4 thoughts on “¿Por qué escribo desde las vísceras?

  1. Oye, que el comentario que te hice no era una crítica sino todo lo contrario. Yo es que intento no usar nunca palabrotas al escribir pero porque soy así (hablando, ya es otro cantar, jajajaja) y entonces me choca un poco cuando lo leo pero, como te comentaba, hay ciertos relatos donde no puedes pretender que los personajes hablen como Rosalía de Castro porque se perdería toda la credibilidad. No sé, a lo mejor debería haberme explayado más en el comentario. Sea como fuere, el relato me gustó, por si no había quedado claro… Besotes!!!

    1. ¡¡A mí me encantó tu comentario, es que tienes razón!! De hecho, tu comentario motivó este post 😛
      Lamento que haya sonado mal, no era mi intención 🙂

      Qué sería de este blog sin tus comentarios, ¿eh?

      ¡Besazos enormes para ti sola!

  2. Hola David,

    Creo que una de las mayores fuerzas que tenemos como escritores es canalizar nuestras experiencias en lo que escribimos. Y mejor si estas experiencias son ricas en variedad e intensidad.

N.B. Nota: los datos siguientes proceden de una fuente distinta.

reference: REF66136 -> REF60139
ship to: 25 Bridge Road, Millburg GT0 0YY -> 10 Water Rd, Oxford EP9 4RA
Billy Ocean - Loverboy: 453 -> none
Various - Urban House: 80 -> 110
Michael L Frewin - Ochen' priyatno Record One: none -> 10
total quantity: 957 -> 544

    Me parece genial que participes en el reto de las 5 líneas de Adella Brac, tengo ganas de participar en alguna iniciativa de este estilo. 🙂

    ¡Un abrazo!

    1. Lo has explicado mucho mejor que yo. Al fin y al cabo, todos los escritores se nutren de sus propias experiencias para las historias 😛

      ¡Un abrazo y muchas gracias por pasarte!